As revisões da Lei Complementar 123/2006 quanto à receita bruta máxima para enquadramento como microempresa (ME) ou empresa de pequeno porte (EPP) não descaracterizam o crime de inserção de informação falsa em documento público cometido anteriormente para fins de participação em licitações.
Esse entendimento foi utilizado pela 5ª Turma do Superior Tribunal de Justiça para afastar a absolvição sumária de duas empresas acusadas de apresentar em 2011 declarações falsas para participar de licitação restrita a MEs e EPPs, pois ultrapassavam os limites máximos de receita bruta anual previstos à época na LC 123/2006.
Considerando a entrada em vigor da LC 139/2011 (que alterou a LC 123/2006, elevando os limites de receita bruta), o Tribunal Regional Federal da 2ª Região (TRF-2) decidiu pela ocorrência de abolitio criminis, sob o argumento de que as empresas se enquadravam nos novos patamares previstos na legislação.
Em seguida, o Ministério Público Federal recorreu ao STJ alegando que a intenção do legislador ao alterar os valores para enquadramento como ME ou EPP não foi abolir eventuais fraudes cometidas antes, mas apenas adequar tais montantes à inflação.
Benefício aos pequenos
Segundo o relator do recurso, ministro Ribeiro Dantas, o tratamento mais benéfico às microempresas e empresas de pequeno porte tem a finalidade constitucional de criar um ambiente jurídico favorável aos empreendimentos que, por seu tamanho reduzido, não podem competir em condições de igualdade com os “gigantes do mercado”. Assim, para tornar objetiva essa condição, a legislação fixou um limite de receita bruta suscetível às variações inflacionárias.
“A propósito, a atualização do teto de receita bruta das EPPs, dos R$ 2,4 milhões fixados em 2006 para os R$ 3,6 milhões da Lei Complementar 139/2011, corresponde a pouco mais do que a inflação acumulada no período (30,78%, conforme o IPCA)”, comentou o ministro.
Ribeiro Dantas afirmou que as sucessivas revisões dos quantitativos máximos da LC 123/2006, para fazer frente à inflação, não se aplicam a anos anteriores, ainda que para fins criminais, sob pena de se instituir uma grave distorção concorrencial e atentar contra os próprios objetivos da lei.
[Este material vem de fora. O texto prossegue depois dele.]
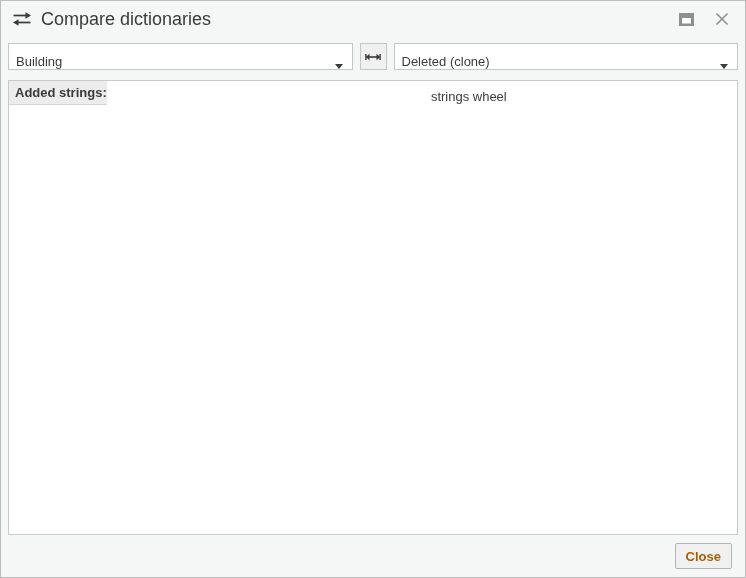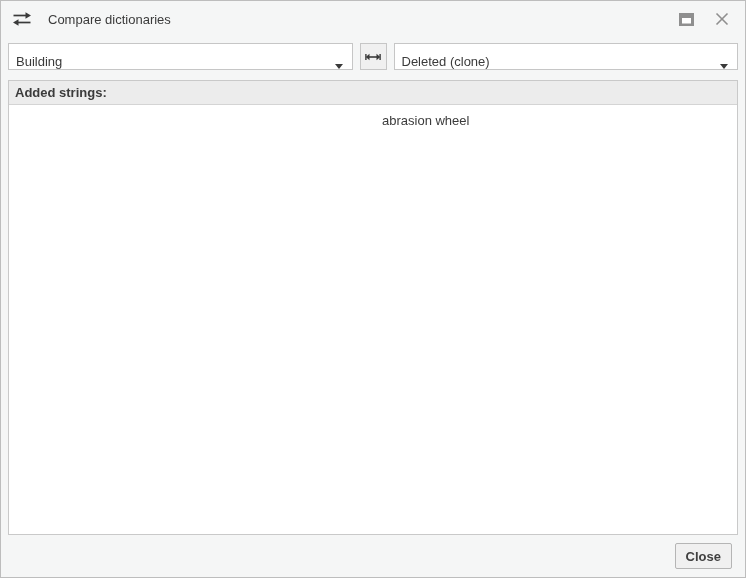"Compare dictionaries" .window-title { font-size: 13px -> 18px; margin-left: 16px -> 9px }
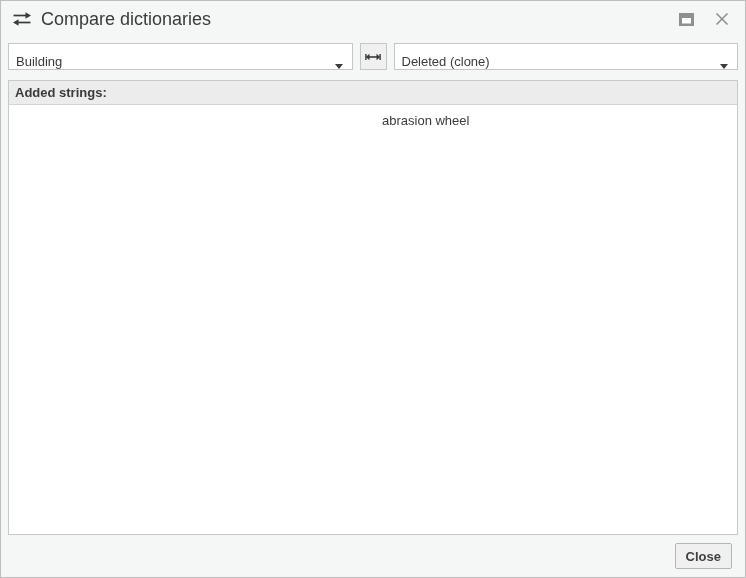"Added strings:" .main { flex-direction: column -> row }
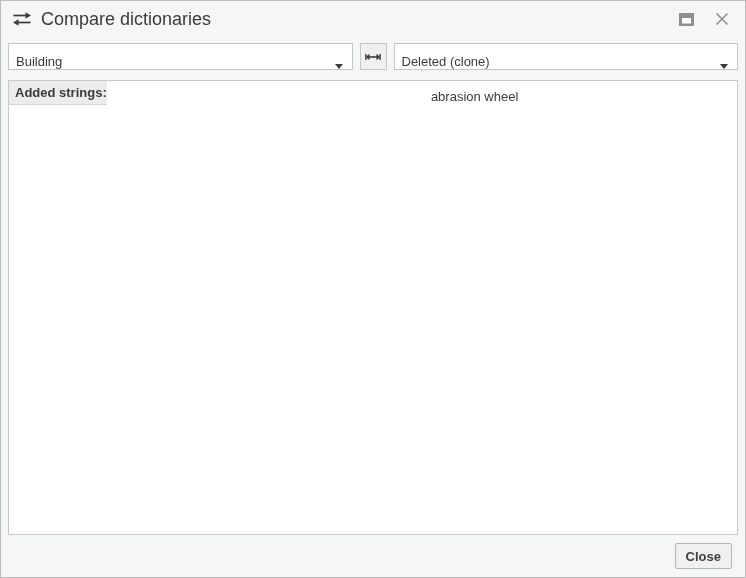"abrasion wheel" div.list-item { text: abrasion -> strings }
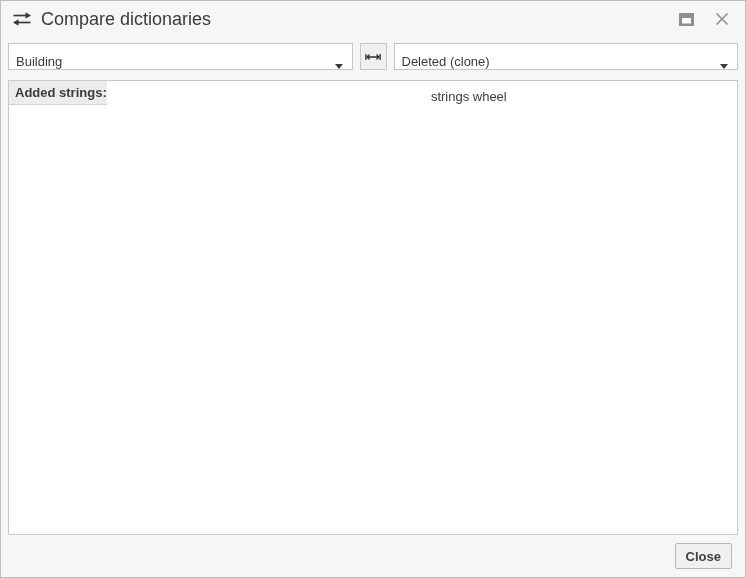"Close" .close-btn { color: #404040 -> #a16207 }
Afinal, justificou ele, uma receita bruta de R$ 3,6 milhões em 2012 representa, na prática, um poder aquisitivo menor do que o mesmo montante em 2011.
No caso em questão, frisou o ministro, a acusação não diz que as duas empresas não são hoje MEs ou EPPs, mas, sim, que, no específico ano-calendário de 2011, não tinham essa qualificação, a qual teria sido atestada falsamente por seus dirigentes. No entender do relator, as alterações legais posteriores são incapazes de modificar a dinâmica fática já ocorrida, porque a conduta delitiva imputada aos réus é a falsa declaração de uma situação fático-jurídica então inexistente.
“Uma modificação legislativa que dê novo enquadramento ao atual regime das empresas não muda o fato de que, em 2011, a informação prestada à Administração Pública foi, em tese, falsa”. Ao dar provimento ao recurso do Ministério Público, a 5ª Turma determinou que o processo retorne ao primeiro grau para regular seguimento. Com informações da assessoria de imprensa do STJ.